Change detection outputs
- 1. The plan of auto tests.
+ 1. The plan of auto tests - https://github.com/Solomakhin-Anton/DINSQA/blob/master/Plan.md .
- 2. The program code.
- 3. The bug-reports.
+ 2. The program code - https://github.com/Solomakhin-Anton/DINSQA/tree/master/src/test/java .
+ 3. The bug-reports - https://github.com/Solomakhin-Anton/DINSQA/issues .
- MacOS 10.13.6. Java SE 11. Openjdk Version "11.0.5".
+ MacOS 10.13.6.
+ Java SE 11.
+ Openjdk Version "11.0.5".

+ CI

...

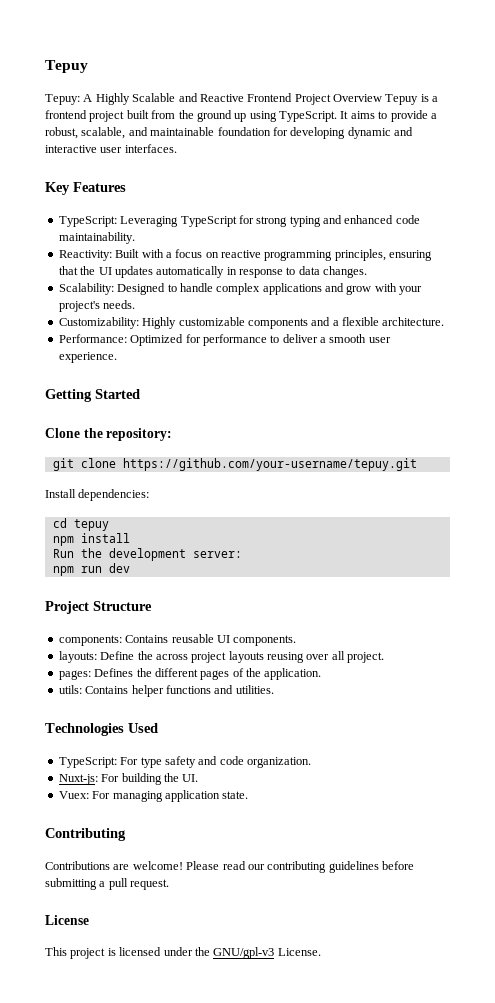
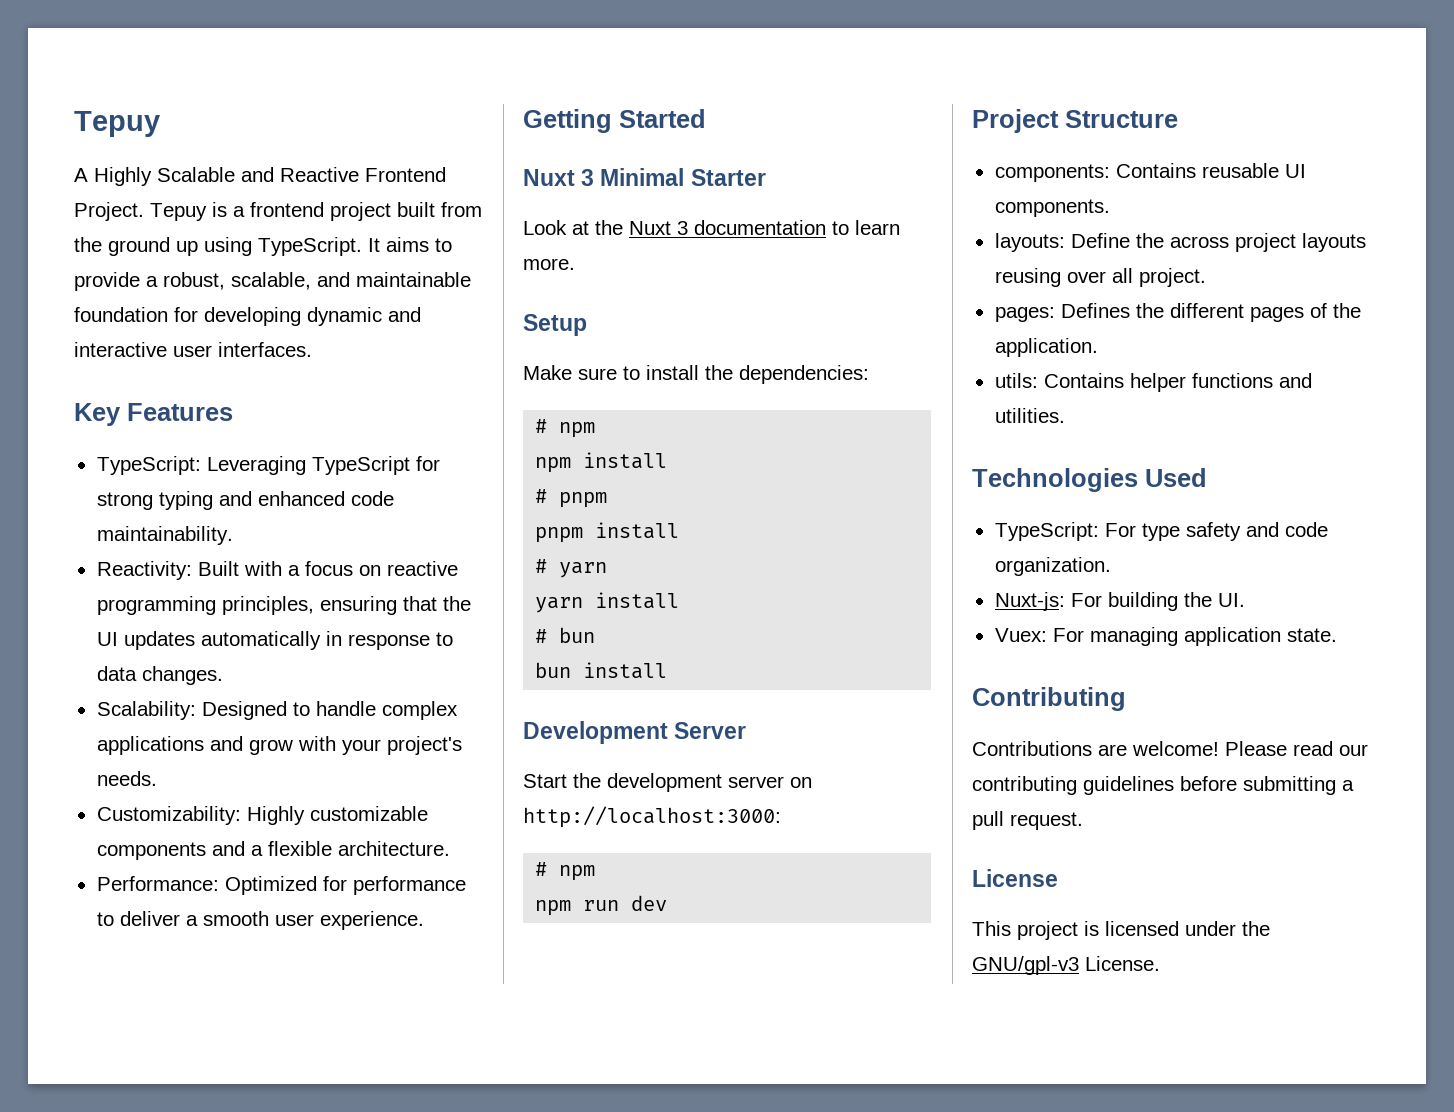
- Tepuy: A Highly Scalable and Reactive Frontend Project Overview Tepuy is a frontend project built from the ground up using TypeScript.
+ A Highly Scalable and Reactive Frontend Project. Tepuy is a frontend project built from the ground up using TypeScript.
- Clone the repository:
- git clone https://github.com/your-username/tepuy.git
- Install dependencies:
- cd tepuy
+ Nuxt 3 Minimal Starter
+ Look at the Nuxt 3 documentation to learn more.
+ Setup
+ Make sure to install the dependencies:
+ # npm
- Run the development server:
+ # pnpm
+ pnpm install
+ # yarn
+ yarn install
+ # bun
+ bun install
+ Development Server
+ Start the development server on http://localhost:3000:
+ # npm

Description of the task:
Which lines of the data contain the word "Reactive"? Copy each one.

Result of the exercise:
- Tepuy: A Highly Scalable and Reactive Frontend Project Overview Tepuy is a frontend project built from the ground up using TypeScript.
+ A Highly Scalable and Reactive Frontend Project. Tepuy is a frontend project built from the ground up using TypeScript.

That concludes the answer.